→ **WORK TO BE COMPLETED**:
How many of the lines below have the word "viewBox" in them? The answer is that number and nothing more.

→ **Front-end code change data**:
___

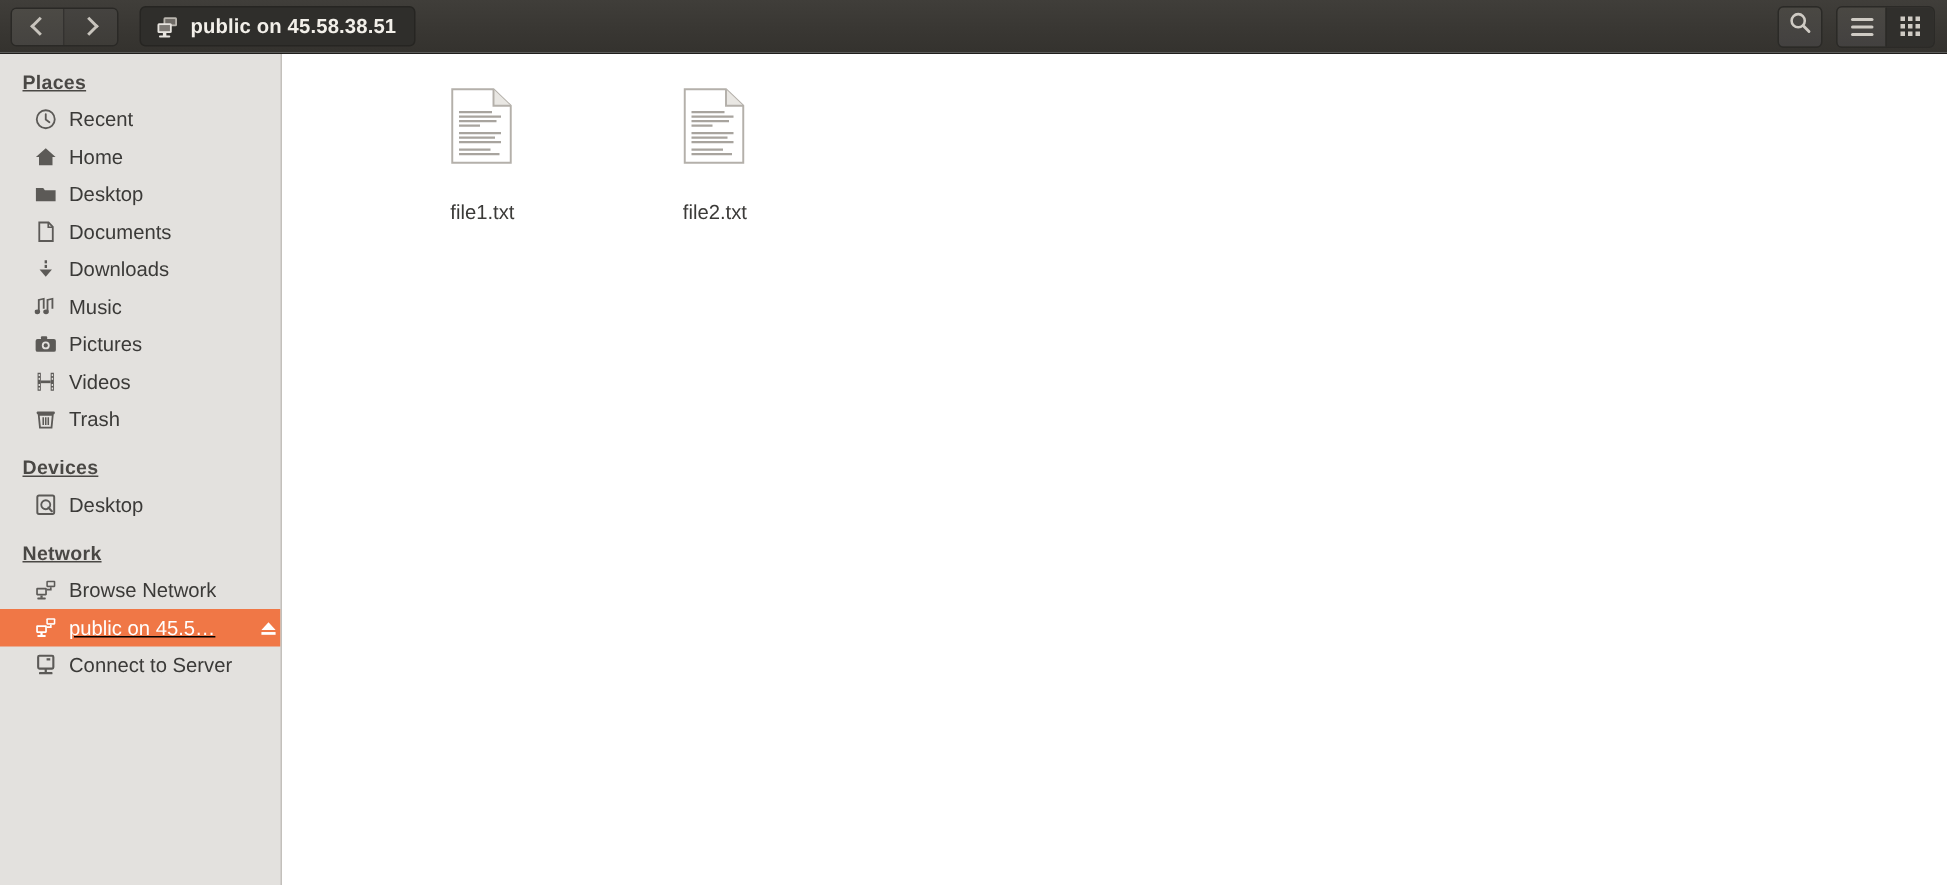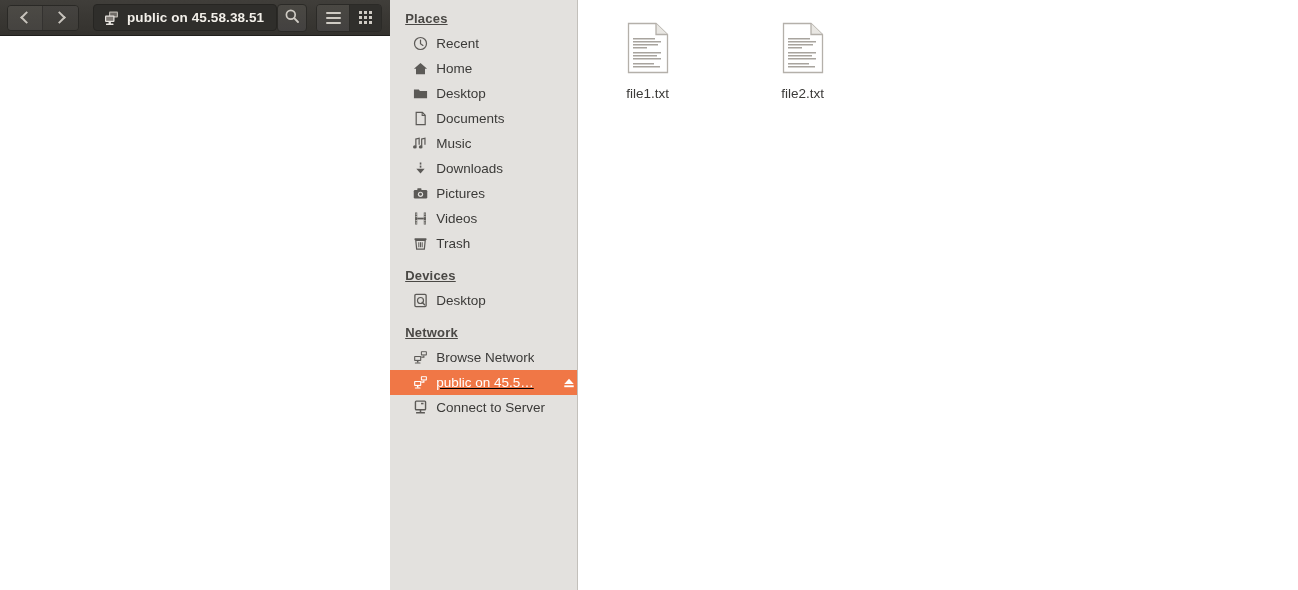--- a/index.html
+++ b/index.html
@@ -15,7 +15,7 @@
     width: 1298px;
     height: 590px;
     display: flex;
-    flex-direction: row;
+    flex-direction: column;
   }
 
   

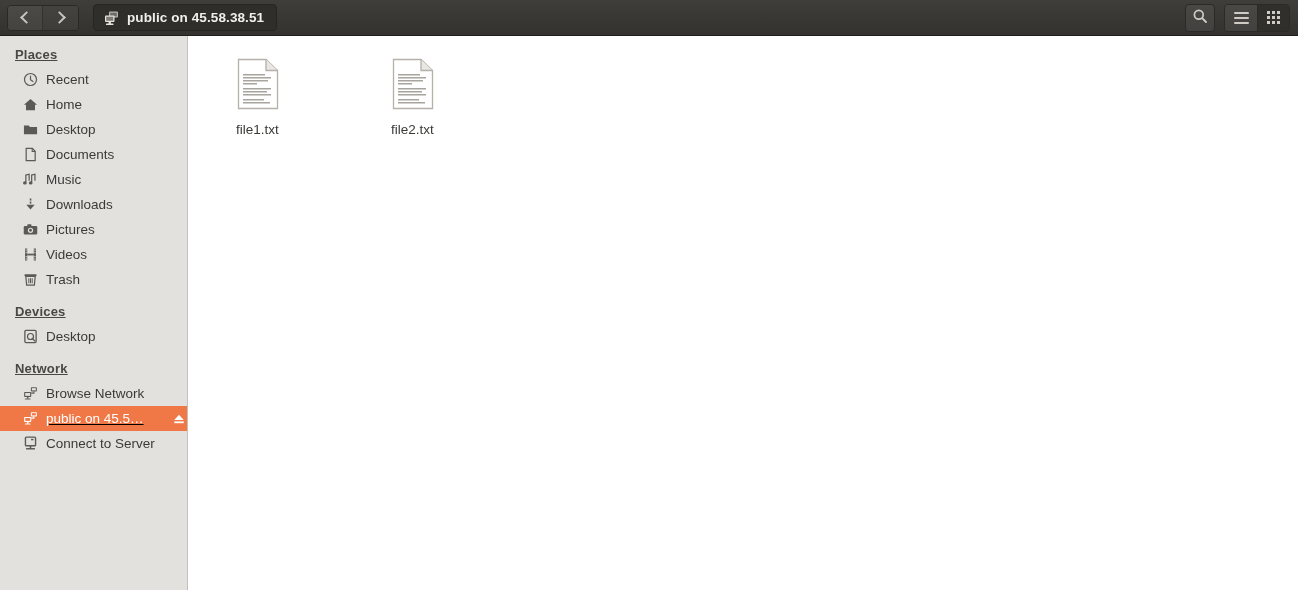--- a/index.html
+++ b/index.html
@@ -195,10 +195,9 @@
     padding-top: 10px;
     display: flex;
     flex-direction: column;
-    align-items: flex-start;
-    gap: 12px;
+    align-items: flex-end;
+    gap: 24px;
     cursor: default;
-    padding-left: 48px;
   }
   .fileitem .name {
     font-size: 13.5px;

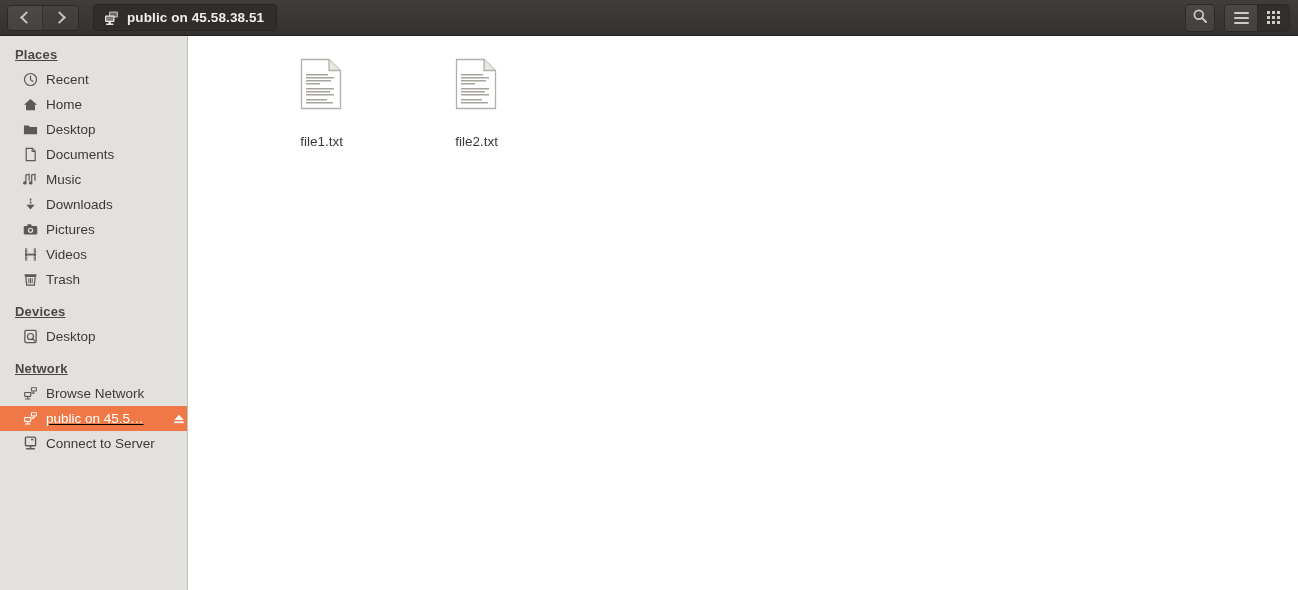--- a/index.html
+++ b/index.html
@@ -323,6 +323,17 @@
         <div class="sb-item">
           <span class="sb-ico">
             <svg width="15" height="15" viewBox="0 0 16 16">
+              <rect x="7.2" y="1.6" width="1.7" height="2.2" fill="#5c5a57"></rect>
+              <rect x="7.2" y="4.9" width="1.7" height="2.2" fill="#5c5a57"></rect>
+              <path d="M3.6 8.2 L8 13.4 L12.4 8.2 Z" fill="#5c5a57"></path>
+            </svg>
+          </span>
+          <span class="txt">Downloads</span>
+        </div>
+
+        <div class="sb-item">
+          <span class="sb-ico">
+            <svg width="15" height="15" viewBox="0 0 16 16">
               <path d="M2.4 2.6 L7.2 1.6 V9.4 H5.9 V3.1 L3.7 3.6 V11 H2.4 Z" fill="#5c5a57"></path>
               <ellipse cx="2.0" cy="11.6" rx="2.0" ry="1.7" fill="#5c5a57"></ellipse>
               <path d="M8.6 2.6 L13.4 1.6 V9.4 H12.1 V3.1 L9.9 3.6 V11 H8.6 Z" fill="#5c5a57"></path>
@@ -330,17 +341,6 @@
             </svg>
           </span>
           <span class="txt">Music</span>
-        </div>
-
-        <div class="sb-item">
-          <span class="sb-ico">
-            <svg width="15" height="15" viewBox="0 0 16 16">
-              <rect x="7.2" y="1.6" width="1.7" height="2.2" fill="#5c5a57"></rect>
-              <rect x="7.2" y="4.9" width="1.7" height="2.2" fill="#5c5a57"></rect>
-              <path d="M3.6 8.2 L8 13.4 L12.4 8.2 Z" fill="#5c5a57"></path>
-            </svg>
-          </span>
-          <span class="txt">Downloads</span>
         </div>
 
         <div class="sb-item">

___

→ **PROBLEM SOLUTION**:
3